Imaginez ce scénario : Un septuagénaire fait son entrée dans l’institution financière avec laquelle il fait affaire depuis déjà trente ans et où se trouvent toutes ses économies. L’homme se dirige au comptoir et d’un ton indécis, mais pas anormal, demande au caissier de fermer son compte. Après quelques échanges entre les deux hommes, le caissier obéit aux instructions du septuagénaire et une traite bancaire est émise pour le solde du compte. Quelques semaines plus tard, l’institution financière reçoit une mise en demeure de la famille du septuagénaire demandant rien de moins que la remise de la totalité des sommes prélevées dans le compte fermé de ce dernier. En effet, selon la famille, le septuagénaire était inapte et il existait même un mandat donné en prévision d’une inaptitude homologué par le tribunal en faveur d’un des enfants de l’inapte. Est-ce que l’institution financière a réellement été fautive? Est-ce qu’elle doit remettre les sommes réclamées par la famille?
Ces questions, le juge saisi du dossier se les posera et répondra soit par l’affirmative ou la négative en fonction des faits particuliers de l’affaire. Une chose est certaine, les institutions financières doivent avoir un plan de match face à ces situations et ne peuvent laisser les questions soulevées précédemment entre les mains d’un juge.
Cela est particulièrement vrai considérant que notre société vieillit. Les aînés n’ont jamais été aussi présents et actifs dans la société québécoise et cela entraîne son lot de nouveaux défis pour toute entreprise, incluant les institutions financières. En effet, les entreprises doivent adapter leurs services aux nouvelles réalités d’une population qui ne rajeunit pas. Parmi ces nouvelles réalités, l’apparition de maladies neurodégénératives telles que l’Alzheimer.
Ces maladies peuvent grandement affecter la capacité d’une personne à donner un consentement libre et éclairé. C’est pour cette raison que le Québec s’est doté de régimes de protection tels que la curatelle au majeur et le mandat donné en prévision d’une inaptitude, qui connaît d’ailleurs une popularité fulgurante depuis quelques années.

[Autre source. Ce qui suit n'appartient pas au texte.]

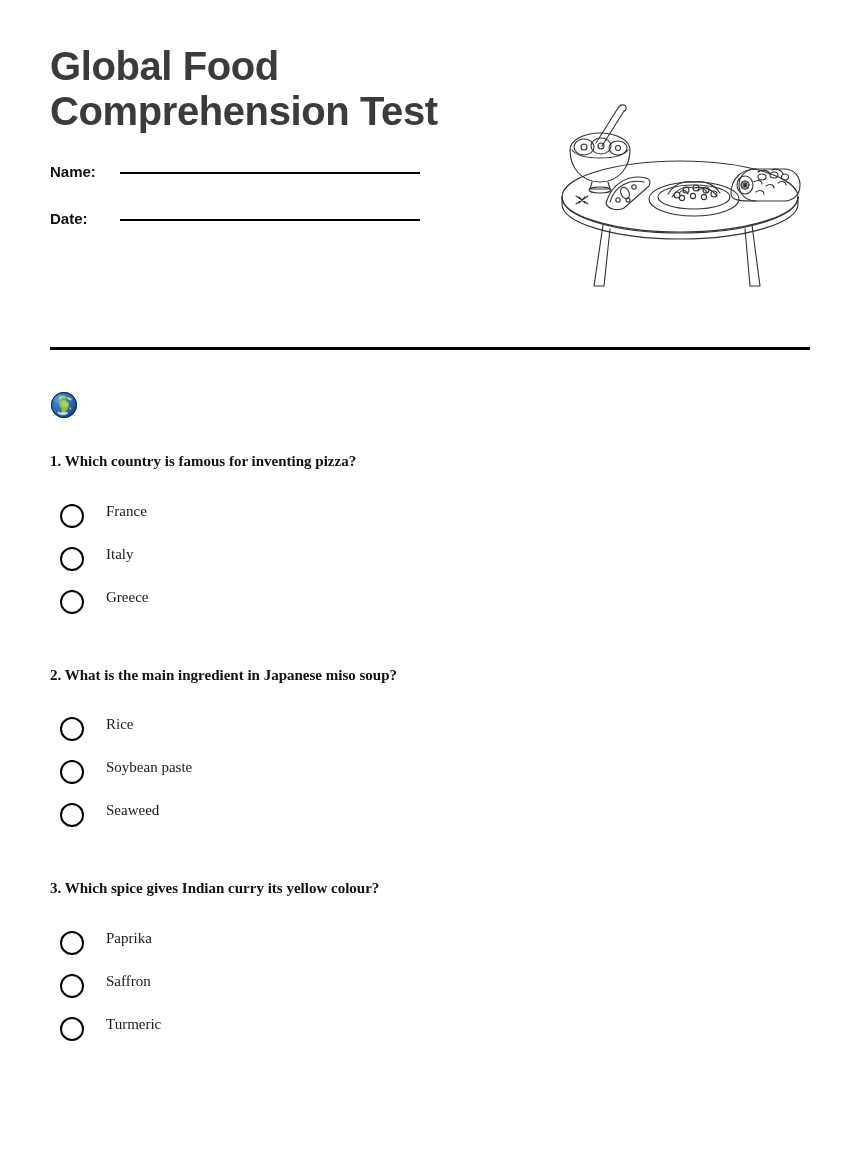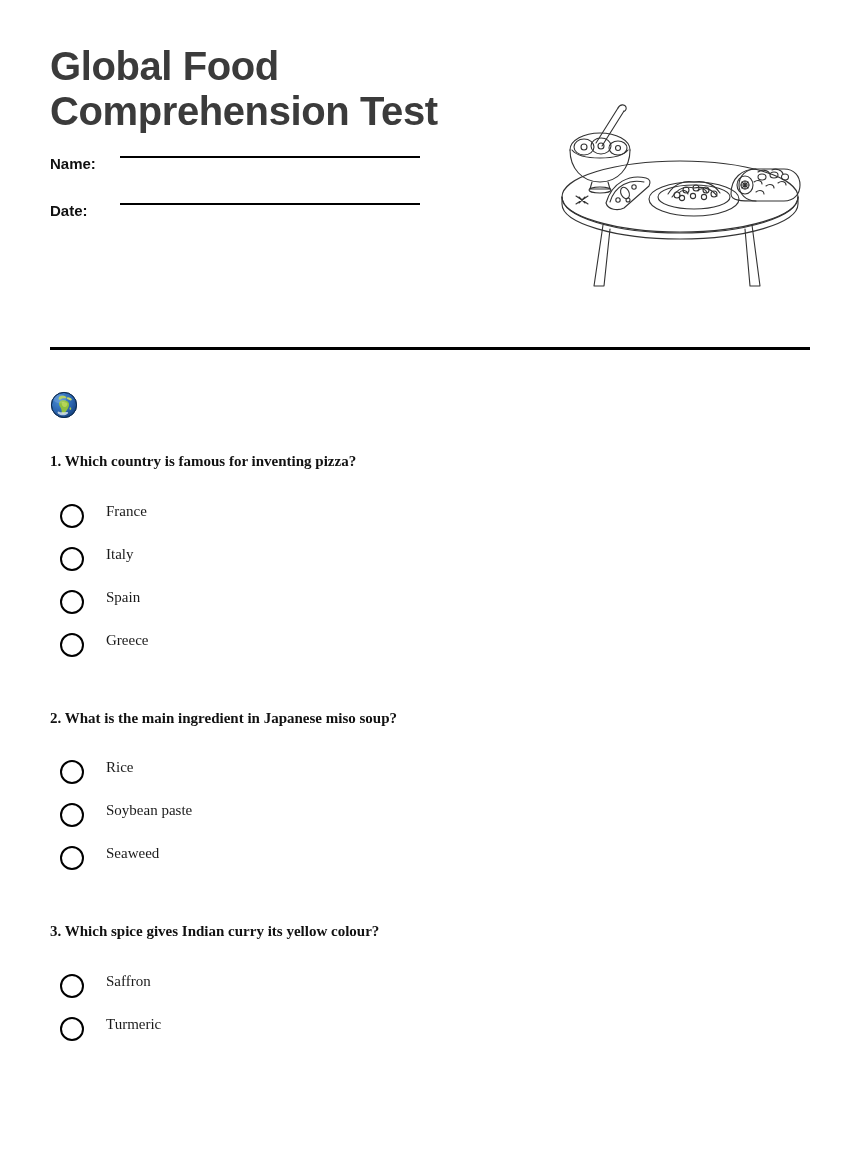"Name:" .field-row { align-items: flex-start -> center }
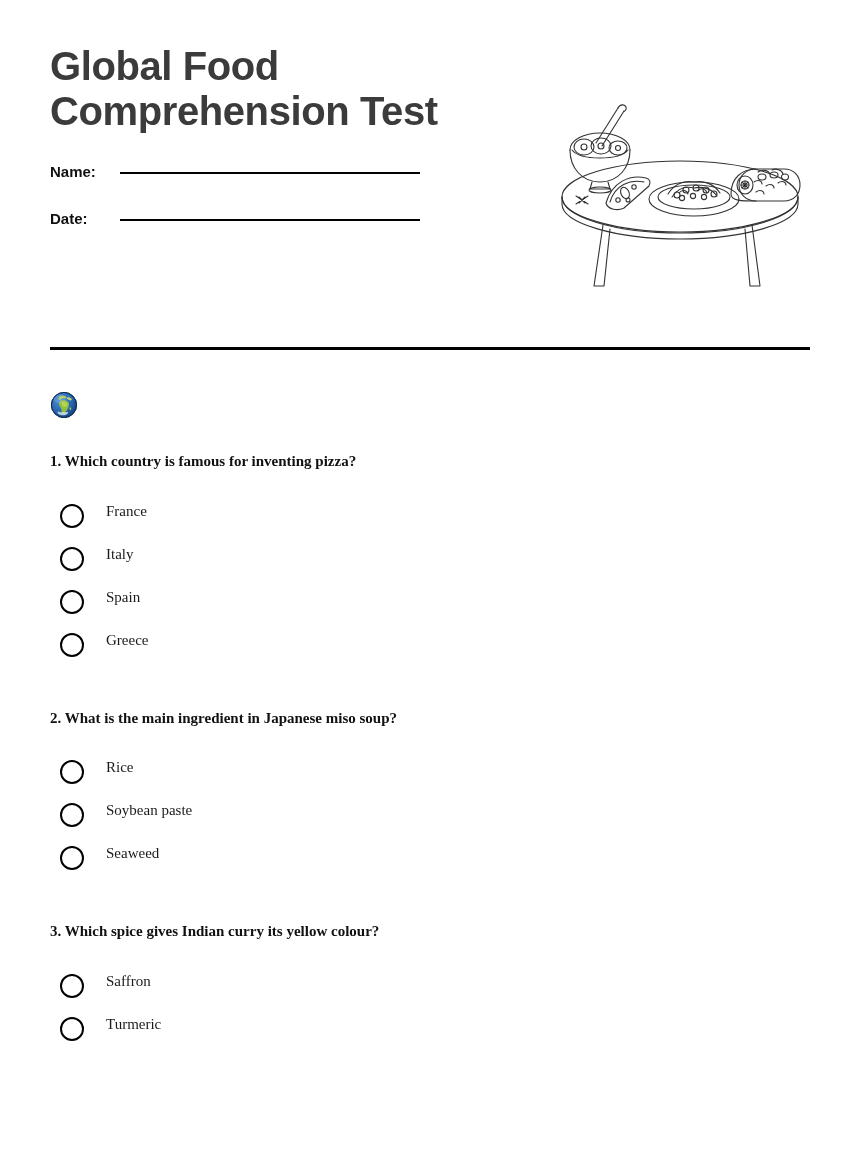"Spain" div.option-row { html: <div> <span></span> <span>Spain</span> </div> -> none }
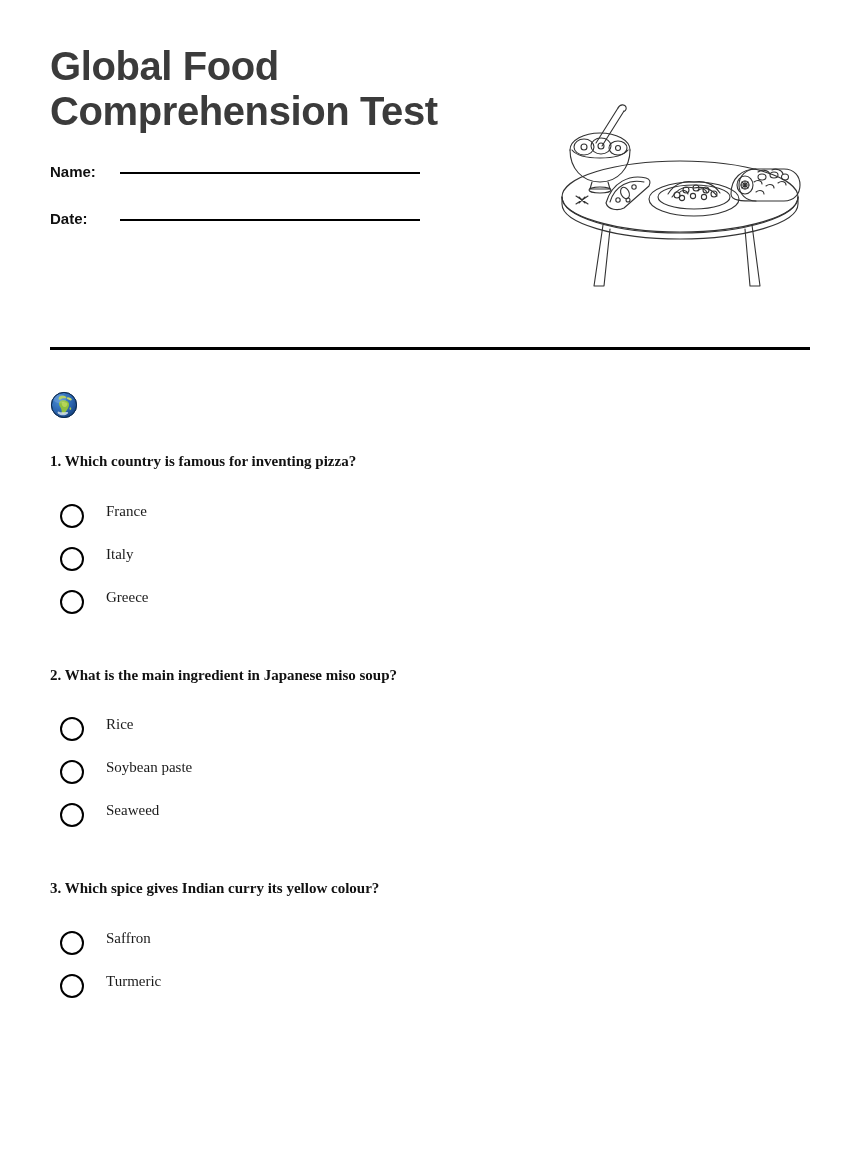"Paprika" div.option-row { html: none -> <div> <span></span> <span>Paprika</span> </div> }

Ces protections légales ont un impact sur toute entreprise ou institution qui contracte possiblement avec des gens atteints de maladies neurodégénératives et les institutions financières ne font pas exception à cette règle.
Cette réalité est particulièrement vraie depuis que le Curateur public a mis sur pied un registre public contenant tous les régimes de protection des majeurs (curatelle, tutelle et assistance) ainsi que les mandats donnés en prévision d’une inaptitude homologués par le tribunal. En effet, la publicité de ces renseignements a comme potentiel corollaire la responsabilité de l’institution financière de s’assurer que le client soit apte à transiger sur son compte. En effet, il a été affirmé et réaffirmé à plusieurs reprises par les tribunaux qu’il appartient au cocontractant d’être vigilant et de vérifier l’aptitude de la personne avec qui il fait affaire. Ce devoir de vigilance risque fort bien d’être augmenté dans les années à venir étant donné que les opérations de vérifications de l’aptitude du cocontractant sont désormais facilitées par la création du registre public tenu par le Curateur public.
Dans cette optique et pour prévenir de possibles poursuites civiles contre votre institution financière, il peut être prudent de vérifier s’il existe un mandat donné en prévision d’une inaptitude homologué par un tribunal ou un régime de protection ouvert en faveur de votre client possiblement atteint d’une maladie neurodégénérative et qui désire effectuer une transaction majeure sur son compte.
Cette information est disponible de deux manières :
a. Soit en visitant le Site Internet du Registre des régimes de protection au https://www.curateur.gouv.qc.ca/jsp/pcurateur_man_html/criteres.jsp. Vous devez avoir en main le nom complet du client ainsi que sa date de naissance.
b. Soit en téléphonant au Curateur public – Registre des régimes de protection au 1 800 363-9020. Vous devez avoir en main le nom complet du client ainsi que sa date de naissance.
En agissant ainsi et à l’aide d’autres politiques de prévention, vous protégerez la santé financière de votre client atteint d’une maladie neurodégénérative et éviterez de possibles poursuites devant les tribunaux contre votre institution financière.